Secondly, people saying that Itachi Will need V3 and above to defend against Tsunade is absolutely foolish and hypocritical. Did you genuinely forget that Tsunade alone never managed to cause significant damage? They needed the combined effort of 5 kages to even have a chance against V2. Tsunade alone is never going to accomplish what the  5 Kage together took to accomplish.


Lastly.......Did we all forget that Itachi is an expert clone feints? Something he has done to Sharingan users on multiple occasions, Perfect SM user, and a Jinjuriki?

We have seen Tsunade falling to Madara's clone feints multiple times during their battle. It's absolutely not a stretch to say that Itachi can feint her and land a finishing blow, instead of playing around like Madara did. The fact is, unlike Madara, Itachi actually aims to finish his opponents as quickly as possible without playing around. We saw that during the 2 occasions where Itachi was serious and the fight lasted less than a chapter since he pulled out his strongest tech right off the bat, without underestimating his opponents. I find it extremely hilarious that some people believe that Itachi Will underestimate Tsunade and be punished for it as a result. It is in fact the other way around, where Tsunade will underestimate Itachi and be punished for it. Just look at how many times Tsunade let her guard down and underestimated Uchiha Madara of all people, believing she landed a hit and defeated him.

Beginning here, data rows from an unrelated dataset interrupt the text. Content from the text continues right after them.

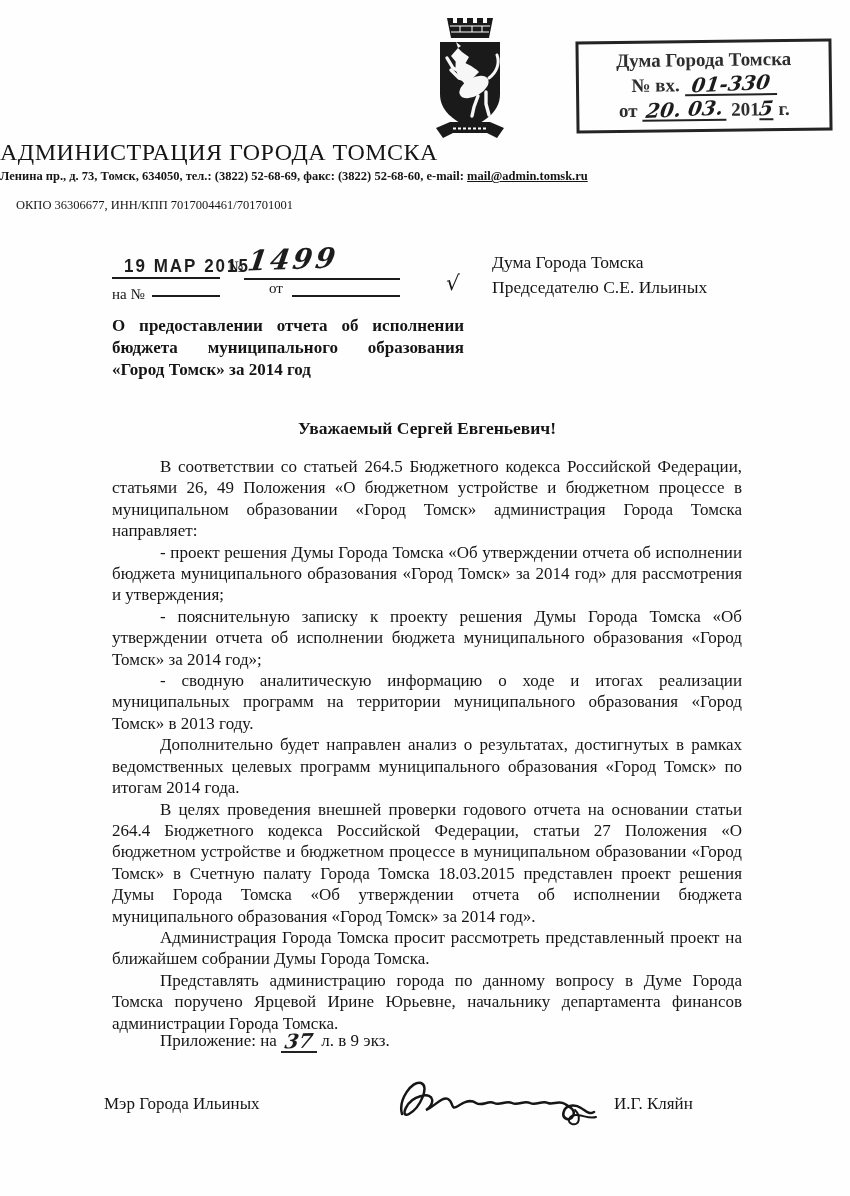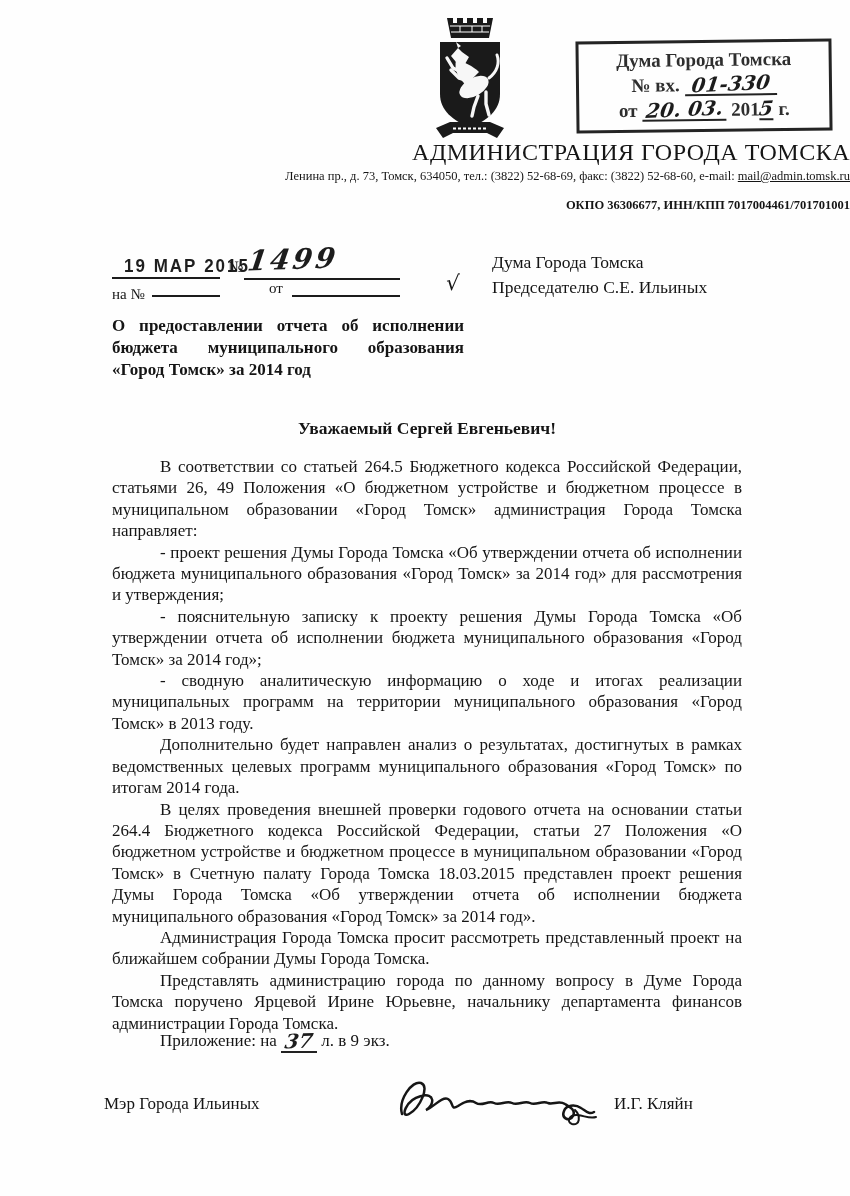"АДМИНИСТРАЦИЯ ГОРОДА ТОМСКА" .center { text-align: right -> left }
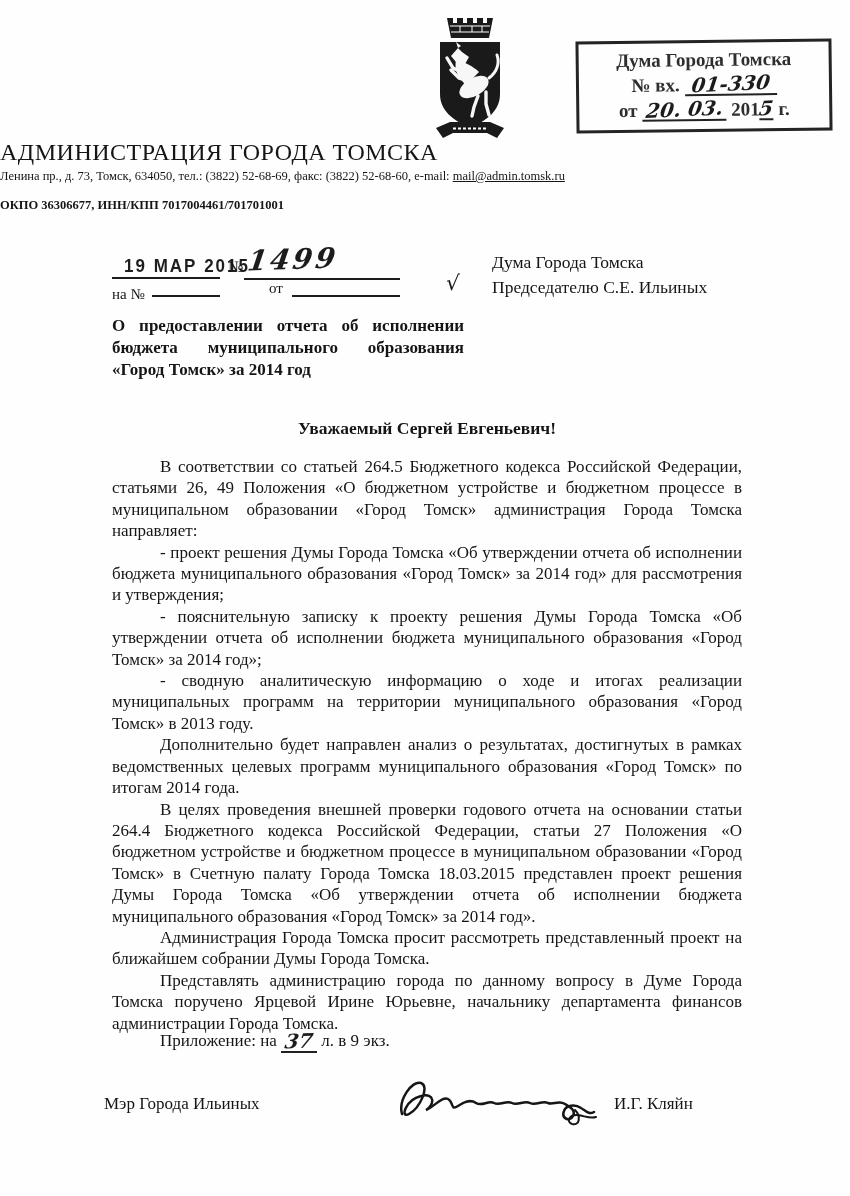"Ленина пр., д. 73, Томск," .contact { font-weight: normal -> bold }
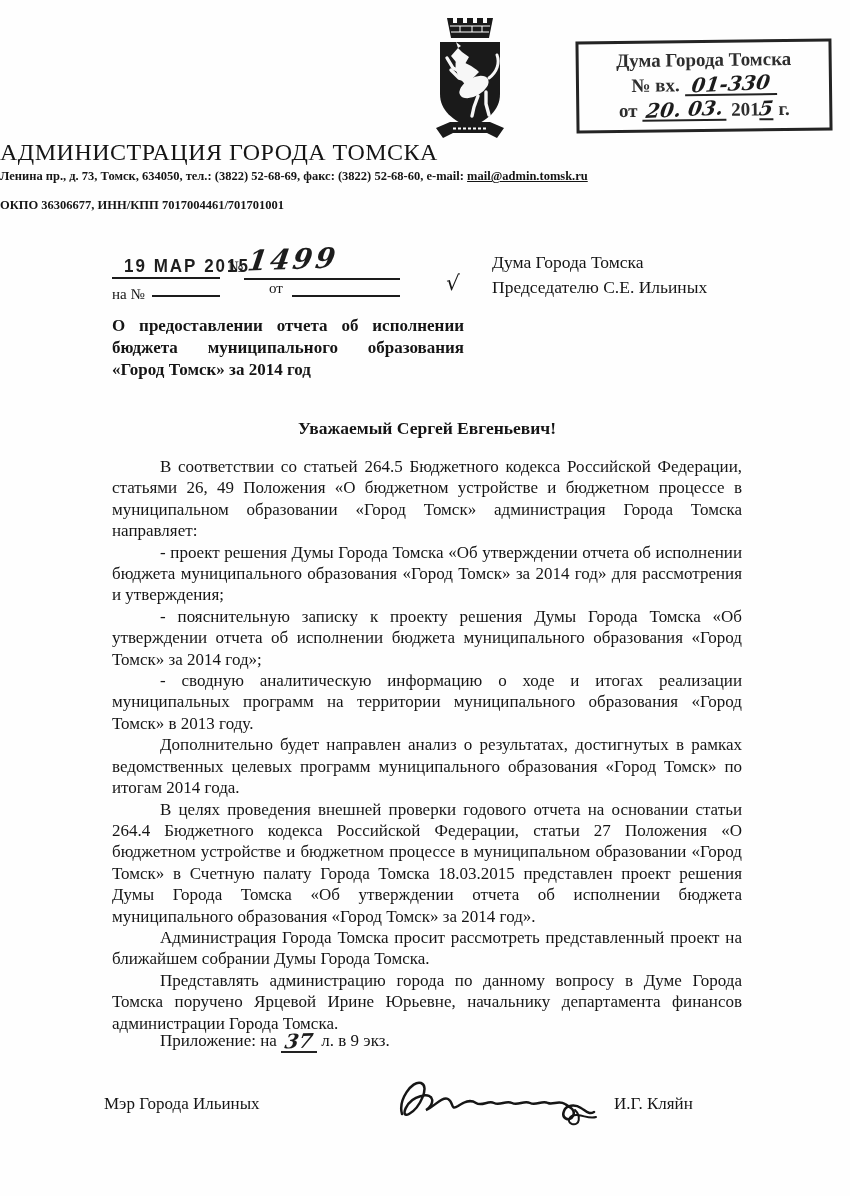"ОКПО 36306677, ИНН/КПП" .codes { font-weight: bold -> normal; padding-left: none -> 16px }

Let's not be delusional here people.

Reactions: Winner 1 | Dislike 1


----------



## Turrin (Aug 14, 2016)

Sapherosth said:


> I find it very amusing to see people saying Tsunade with her close contact abilities is going to pressure Itachi. She has neither speed nor extraordinary taijutsu style or sm sensing, all of which Itachi has dealt with with ease, without Susano. Itachi dodged killer Bee's unpredictable kenjutsu that is both FASTER and more UNPREDICTABLE than Tsunade. Itachi can, and Will dodge Tsunade with ease.


First off Itachi didn't dodge any of those enemies, he blocked or deflected their attacks. That's a no go against Tsunade.

Secondly if Tsunade is capable of landing a blow on one of Madara's EMS/Susano'o-Wielding clones, 1v5, there is no way in hell anyone should believe Itachi can easily aim dodge all of her attacks; fuck even the real Madara couldn't do that ending up relying on Susano'o to defend or Mokubushin Feint on several occasions.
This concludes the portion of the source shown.